Улыбнувшись, Наталья Владимировна выразила надежду, что Тришке будет куда веселее гулять с Портосом, нежели с ней; с ее легкой руки так дело и пошло. Вскоре сам собой выработался порядок, при котором Бронников около девяти встречал Игоря Ивановича на углу.
Прохаживались, смотря по состоянию погоды, от часа до полутора. Как и подобало случайным знакомым, беседовали о пустяках, машинально избегая неуместных тем. Игорь Иванович отпускал подчас замечания, выдававшие в нем человека не только остроумного, но и образованного. Был не чужд литературы.

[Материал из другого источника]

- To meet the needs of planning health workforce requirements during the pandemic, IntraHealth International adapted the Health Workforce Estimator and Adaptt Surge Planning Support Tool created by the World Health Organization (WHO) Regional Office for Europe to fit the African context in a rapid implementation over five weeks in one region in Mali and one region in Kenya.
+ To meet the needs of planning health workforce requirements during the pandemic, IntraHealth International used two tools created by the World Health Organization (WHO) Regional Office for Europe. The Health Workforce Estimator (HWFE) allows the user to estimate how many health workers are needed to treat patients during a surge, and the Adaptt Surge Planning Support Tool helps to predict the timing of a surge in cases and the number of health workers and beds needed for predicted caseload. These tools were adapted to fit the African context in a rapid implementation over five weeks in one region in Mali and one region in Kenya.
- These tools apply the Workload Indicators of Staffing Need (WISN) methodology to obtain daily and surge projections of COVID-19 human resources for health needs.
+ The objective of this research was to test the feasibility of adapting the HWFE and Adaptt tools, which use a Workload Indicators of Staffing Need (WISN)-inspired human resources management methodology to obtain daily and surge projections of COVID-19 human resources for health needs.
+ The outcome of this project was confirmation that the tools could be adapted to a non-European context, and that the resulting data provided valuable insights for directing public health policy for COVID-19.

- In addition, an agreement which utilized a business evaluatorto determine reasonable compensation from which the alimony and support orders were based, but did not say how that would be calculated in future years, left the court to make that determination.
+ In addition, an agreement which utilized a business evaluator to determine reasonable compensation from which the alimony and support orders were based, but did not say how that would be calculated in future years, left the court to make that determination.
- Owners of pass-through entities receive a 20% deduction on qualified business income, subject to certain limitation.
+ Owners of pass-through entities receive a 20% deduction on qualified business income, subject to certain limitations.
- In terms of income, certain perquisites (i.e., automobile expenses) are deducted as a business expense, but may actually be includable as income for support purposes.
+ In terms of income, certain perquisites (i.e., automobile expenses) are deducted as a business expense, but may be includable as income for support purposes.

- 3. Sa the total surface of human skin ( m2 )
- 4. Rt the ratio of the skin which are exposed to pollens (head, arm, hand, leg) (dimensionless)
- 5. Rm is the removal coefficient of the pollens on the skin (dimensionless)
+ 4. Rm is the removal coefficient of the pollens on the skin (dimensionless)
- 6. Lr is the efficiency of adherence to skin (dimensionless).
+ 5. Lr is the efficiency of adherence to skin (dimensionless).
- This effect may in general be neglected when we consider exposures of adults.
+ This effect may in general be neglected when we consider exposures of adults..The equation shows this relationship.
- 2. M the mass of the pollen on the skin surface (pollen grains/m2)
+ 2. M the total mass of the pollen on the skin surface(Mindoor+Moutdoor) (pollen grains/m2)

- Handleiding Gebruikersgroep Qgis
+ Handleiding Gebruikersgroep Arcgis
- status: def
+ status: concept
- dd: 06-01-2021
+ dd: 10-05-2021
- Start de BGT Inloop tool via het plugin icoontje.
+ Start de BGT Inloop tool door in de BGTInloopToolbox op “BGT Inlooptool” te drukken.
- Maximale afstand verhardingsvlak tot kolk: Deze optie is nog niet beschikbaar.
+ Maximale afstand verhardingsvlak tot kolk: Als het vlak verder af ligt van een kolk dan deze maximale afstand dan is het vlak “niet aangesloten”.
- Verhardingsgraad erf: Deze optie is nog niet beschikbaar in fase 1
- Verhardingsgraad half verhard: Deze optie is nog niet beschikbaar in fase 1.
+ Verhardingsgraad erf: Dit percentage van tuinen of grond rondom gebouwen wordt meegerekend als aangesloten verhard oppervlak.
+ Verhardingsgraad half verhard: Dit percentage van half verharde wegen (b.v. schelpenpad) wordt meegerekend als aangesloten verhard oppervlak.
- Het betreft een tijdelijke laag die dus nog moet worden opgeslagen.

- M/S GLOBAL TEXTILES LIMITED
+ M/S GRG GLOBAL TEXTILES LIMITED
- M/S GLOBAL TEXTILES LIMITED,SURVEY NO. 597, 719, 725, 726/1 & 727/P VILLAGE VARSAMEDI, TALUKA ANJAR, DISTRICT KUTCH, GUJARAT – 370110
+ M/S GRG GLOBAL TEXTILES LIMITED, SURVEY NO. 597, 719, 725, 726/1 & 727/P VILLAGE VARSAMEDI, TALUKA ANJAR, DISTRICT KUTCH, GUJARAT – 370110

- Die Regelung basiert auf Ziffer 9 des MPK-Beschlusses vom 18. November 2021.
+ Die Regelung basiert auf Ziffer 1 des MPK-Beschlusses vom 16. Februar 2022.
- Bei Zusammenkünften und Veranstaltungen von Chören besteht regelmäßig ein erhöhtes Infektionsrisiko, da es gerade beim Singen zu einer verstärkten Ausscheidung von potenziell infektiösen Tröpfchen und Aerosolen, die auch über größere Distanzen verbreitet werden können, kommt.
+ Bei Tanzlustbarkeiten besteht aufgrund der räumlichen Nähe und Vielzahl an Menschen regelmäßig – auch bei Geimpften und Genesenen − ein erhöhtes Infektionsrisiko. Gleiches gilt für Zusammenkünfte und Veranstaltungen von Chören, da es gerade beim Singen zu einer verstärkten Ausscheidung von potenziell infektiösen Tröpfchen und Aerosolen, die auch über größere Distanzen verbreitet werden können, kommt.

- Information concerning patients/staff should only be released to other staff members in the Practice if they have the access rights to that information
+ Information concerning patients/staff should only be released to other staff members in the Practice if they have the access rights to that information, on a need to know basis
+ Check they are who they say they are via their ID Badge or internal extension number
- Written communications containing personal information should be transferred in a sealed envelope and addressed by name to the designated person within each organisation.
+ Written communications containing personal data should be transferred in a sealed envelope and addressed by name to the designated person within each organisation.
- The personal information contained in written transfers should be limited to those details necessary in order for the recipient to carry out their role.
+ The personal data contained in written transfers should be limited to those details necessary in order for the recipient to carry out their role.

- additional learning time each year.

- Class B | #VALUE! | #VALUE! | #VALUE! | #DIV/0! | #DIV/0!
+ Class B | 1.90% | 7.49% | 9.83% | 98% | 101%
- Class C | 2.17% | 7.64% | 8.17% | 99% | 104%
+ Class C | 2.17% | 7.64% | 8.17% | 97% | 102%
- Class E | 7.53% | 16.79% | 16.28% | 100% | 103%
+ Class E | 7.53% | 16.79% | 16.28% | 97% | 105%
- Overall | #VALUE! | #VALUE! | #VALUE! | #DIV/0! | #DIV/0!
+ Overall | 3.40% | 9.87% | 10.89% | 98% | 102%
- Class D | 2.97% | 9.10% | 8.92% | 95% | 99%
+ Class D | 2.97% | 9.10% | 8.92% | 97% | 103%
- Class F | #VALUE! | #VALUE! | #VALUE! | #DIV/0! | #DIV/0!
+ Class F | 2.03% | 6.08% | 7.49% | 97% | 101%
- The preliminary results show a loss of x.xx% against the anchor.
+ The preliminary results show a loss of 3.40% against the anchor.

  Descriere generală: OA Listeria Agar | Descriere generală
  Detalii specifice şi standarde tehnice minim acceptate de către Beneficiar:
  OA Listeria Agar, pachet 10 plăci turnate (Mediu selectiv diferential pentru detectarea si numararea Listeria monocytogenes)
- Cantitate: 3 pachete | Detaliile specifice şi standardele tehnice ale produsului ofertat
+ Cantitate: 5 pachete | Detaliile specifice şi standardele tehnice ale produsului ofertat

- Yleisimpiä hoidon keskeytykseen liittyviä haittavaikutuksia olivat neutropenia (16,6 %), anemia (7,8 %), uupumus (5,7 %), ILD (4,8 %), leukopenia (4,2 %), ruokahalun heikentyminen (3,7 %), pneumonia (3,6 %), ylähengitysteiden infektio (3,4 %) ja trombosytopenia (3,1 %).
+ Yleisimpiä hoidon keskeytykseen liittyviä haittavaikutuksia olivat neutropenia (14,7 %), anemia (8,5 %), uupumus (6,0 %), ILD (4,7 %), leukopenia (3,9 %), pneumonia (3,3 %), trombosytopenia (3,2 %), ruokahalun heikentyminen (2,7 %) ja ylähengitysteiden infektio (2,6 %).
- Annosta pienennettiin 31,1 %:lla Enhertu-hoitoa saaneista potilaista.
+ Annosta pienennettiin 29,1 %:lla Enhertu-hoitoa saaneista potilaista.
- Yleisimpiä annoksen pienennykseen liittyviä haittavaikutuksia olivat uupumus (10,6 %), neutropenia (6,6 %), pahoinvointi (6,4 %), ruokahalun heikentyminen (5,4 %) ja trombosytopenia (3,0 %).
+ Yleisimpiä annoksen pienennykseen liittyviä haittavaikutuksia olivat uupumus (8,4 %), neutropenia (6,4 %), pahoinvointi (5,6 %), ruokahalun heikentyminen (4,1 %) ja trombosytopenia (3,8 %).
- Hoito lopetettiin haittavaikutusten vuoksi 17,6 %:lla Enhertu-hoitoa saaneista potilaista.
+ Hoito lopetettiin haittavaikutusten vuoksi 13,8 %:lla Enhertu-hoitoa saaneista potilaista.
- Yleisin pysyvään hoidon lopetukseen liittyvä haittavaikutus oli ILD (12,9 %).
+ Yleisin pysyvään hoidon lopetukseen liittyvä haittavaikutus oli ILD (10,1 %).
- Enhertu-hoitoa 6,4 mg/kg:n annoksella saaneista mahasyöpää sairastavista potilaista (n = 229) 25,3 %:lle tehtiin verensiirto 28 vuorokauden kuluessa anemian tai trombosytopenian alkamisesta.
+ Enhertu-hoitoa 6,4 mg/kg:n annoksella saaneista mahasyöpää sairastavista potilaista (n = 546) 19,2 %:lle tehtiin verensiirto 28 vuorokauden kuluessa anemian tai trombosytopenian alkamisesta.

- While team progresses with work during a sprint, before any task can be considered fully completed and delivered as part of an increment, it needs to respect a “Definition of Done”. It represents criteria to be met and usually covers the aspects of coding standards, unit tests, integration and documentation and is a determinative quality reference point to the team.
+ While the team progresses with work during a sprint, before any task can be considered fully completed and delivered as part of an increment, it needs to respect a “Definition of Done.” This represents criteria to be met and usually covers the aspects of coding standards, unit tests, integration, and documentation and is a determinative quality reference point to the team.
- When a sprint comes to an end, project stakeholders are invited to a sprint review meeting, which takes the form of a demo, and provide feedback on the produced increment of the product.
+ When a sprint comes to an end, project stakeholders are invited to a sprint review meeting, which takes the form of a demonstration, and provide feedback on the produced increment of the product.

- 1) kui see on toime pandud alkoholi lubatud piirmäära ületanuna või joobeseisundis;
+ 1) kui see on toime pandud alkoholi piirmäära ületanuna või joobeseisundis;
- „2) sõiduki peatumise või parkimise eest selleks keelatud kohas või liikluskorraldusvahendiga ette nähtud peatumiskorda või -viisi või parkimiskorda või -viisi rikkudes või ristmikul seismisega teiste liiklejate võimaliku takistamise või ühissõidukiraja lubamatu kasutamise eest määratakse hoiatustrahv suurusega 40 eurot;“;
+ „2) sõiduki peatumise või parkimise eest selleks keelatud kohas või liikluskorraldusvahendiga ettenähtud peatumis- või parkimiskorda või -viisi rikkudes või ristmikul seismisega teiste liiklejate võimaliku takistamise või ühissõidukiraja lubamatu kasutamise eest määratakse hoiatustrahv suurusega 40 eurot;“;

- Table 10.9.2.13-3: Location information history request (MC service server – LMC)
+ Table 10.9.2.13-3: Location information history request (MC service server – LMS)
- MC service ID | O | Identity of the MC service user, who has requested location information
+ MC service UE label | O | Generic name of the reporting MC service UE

Однажды восхитил Бронникова следующей сентенцией: простой человек скажет, что, дескать, жили как кошка с собакой, а причастный искусству — как Ахматова с Гумилевым.
Бронников в ту пору о своем житье-бытье помалкивал, обмолвился только, что писатель (а чего именно писатель, распространяться не стал, — металлурги ему к той поре обрыдли до невозможности, все же прочее хранилось в тайне, столь глупо впоследствии пущенной по ветру), на что Игорь Иванович ответил вежливым «О!». Отсутствие интереса к подробностям Бронникова не обидело, поскольку двадцать седьмой дом тоже был из их околотка, и удивлять его жильца причастностью к писательству — все равно что туляка пряником; когда же выяснилось, что Игорь Иванович оказался здесь случайно, путем обмена, а к литературной деятельности не имеет никакого отношения, они уже несколько сошлись; и прежде нелепо было навяливать себя в качестве человека интересной профессии, а теперь и подавно.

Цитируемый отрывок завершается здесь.